In other words, stop assuming that the lower-order keys have been
satisfied by the truncated suffix attributes in this context (only do so
when considering scheduling a recheck within _bt_advance_array_keys).
The new behavior is more logical: if the next page read after setting
so->scanBehind can only contain tuples that are themselves "behind the
scan", that's reason enough to cut our losses.
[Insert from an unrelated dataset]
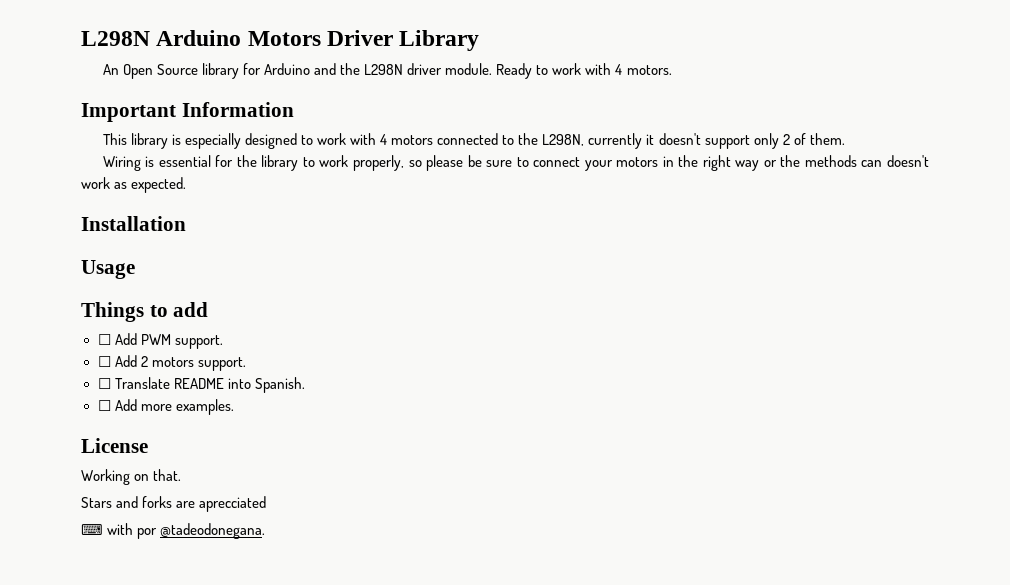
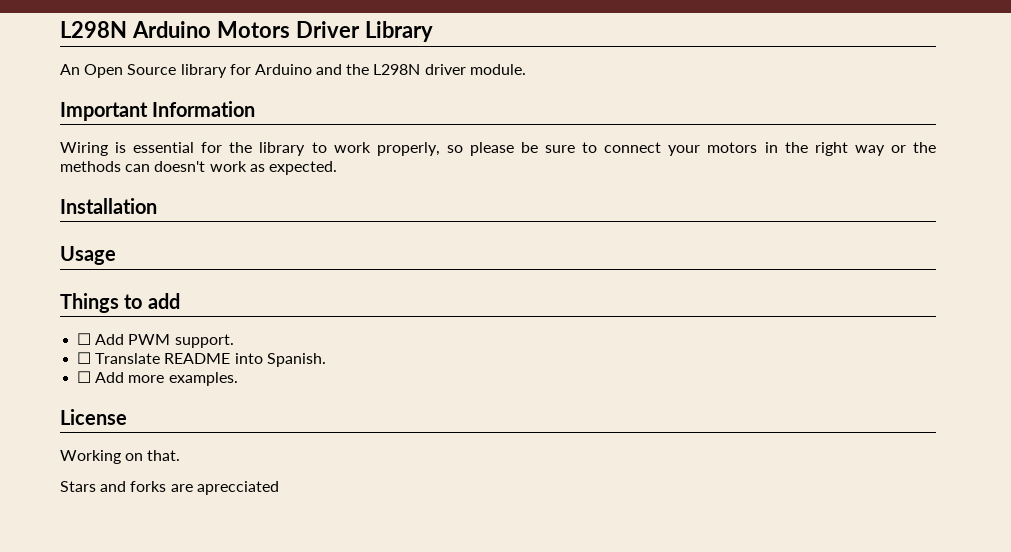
[496,63,672,79] [81,102,294,122] [102,133,845,149] Ready to work with 4 motors. // Important Information // This library is especially designed to work with 4 motors connected to the L298N, currently it doesn't support only 2 of them. -> [60,101,256,121] // Important Information
[97,355,246,371] // ☐ Add 2 motors support. -> (234, 341) none
[81,523,266,539] // ⌨ with por @tadeodonegana. -> (279, 488) none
In general, when we set
so->scanBehind, we only expect to perform one recheck on the next page
to make a final decision about whether or not to continue the current
primitive index scan. It seems unprincipled for the recheck to allow a
_bt_readpage to continue unless the scan's arrays will advance/unless
the page might actually contain relevant tuples.
In practice it is highly unlikely that things will line up like this
(the untruncated prefix of attribute values from the next page's high
key is seldom an exact match for their corresponding array's current
element following array advancement on the original/previous page).
That gives us all the more reason to keep things simple and consistent.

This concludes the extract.